Here are the records. Write out exactly the lines between the one holding "order number: W9518446 -> W9518440" and the one holding "total: 6427.18 -> 7163.96", inclusive.

(Records shown begins)

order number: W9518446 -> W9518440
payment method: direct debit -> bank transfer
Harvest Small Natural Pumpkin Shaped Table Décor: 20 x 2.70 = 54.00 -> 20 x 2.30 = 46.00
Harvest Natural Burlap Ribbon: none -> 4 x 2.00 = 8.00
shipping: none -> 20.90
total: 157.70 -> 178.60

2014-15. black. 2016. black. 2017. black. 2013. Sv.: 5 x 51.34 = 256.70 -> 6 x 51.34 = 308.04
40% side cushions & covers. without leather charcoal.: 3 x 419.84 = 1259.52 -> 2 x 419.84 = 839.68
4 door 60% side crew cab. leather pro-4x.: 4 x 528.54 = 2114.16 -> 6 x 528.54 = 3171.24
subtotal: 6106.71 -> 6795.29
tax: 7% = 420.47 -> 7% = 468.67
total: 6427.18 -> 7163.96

(Records shown ends)
(Records shown begins)

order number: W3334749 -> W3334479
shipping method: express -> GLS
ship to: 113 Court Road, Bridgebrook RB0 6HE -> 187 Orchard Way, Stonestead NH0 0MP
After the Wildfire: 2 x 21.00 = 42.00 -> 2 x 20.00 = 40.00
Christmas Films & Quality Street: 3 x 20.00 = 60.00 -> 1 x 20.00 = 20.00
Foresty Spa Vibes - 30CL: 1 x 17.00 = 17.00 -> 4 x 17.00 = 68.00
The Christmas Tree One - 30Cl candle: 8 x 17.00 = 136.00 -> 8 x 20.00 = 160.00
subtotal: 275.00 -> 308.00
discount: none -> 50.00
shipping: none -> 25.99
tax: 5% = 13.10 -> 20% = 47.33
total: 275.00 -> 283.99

(Records shown ends)
(Records shown begins)

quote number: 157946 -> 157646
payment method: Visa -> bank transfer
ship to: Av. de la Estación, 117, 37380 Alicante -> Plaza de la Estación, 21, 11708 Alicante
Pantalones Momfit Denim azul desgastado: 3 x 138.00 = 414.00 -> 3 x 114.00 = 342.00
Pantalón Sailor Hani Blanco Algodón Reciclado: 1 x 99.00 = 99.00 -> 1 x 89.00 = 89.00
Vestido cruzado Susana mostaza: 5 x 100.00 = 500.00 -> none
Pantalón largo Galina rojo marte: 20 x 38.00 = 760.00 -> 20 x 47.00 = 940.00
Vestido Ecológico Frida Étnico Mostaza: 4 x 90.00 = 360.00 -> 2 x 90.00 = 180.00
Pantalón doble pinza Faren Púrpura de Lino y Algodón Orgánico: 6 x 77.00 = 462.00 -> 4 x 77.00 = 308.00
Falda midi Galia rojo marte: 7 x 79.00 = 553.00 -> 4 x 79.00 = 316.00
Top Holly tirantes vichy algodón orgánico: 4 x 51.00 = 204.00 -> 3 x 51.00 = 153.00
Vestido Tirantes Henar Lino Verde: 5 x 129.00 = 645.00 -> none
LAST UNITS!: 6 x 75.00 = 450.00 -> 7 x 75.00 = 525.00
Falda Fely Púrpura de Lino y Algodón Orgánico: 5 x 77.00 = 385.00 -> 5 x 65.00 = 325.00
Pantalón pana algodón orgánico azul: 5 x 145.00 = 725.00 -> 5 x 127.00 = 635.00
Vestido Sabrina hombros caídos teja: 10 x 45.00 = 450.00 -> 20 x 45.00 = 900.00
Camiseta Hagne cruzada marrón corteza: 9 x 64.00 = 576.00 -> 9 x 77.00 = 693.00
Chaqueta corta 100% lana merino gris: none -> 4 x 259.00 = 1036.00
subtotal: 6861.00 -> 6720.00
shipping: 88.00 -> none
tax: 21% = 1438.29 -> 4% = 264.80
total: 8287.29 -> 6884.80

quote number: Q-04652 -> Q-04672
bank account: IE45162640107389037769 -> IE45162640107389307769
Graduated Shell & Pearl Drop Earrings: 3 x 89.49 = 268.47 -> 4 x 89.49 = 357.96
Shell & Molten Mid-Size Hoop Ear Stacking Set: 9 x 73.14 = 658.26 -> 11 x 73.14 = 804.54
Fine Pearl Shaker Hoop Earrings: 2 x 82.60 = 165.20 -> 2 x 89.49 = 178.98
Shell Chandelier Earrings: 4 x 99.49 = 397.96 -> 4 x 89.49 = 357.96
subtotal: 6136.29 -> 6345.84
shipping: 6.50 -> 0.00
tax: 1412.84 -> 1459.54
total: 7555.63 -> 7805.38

(Records shown ends)

* _Answer box_
order number: W9518446 -> W9518440
payment method: direct debit -> bank transfer
Harvest Small Natural Pumpkin Shaped Table Décor: 20 x 2.70 = 54.00 -> 20 x 2.30 = 46.00
Harvest Natural Burlap Ribbon: none -> 4 x 2.00 = 8.00
shipping: none -> 20.90
total: 157.70 -> 178.60

2014-15. black. 2016. black. 2017. black. 2013. Sv.: 5 x 51.34 = 256.70 -> 6 x 51.34 = 308.04
40% side cushions & covers. without leather charcoal.: 3 x 419.84 = 1259.52 -> 2 x 419.84 = 839.68
4 door 60% side crew cab. leather pro-4x.: 4 x 528.54 = 2114.16 -> 6 x 528.54 = 3171.24
subtotal: 6106.71 -> 6795.29
tax: 7% = 420.47 -> 7% = 468.67
total: 6427.18 -> 7163.96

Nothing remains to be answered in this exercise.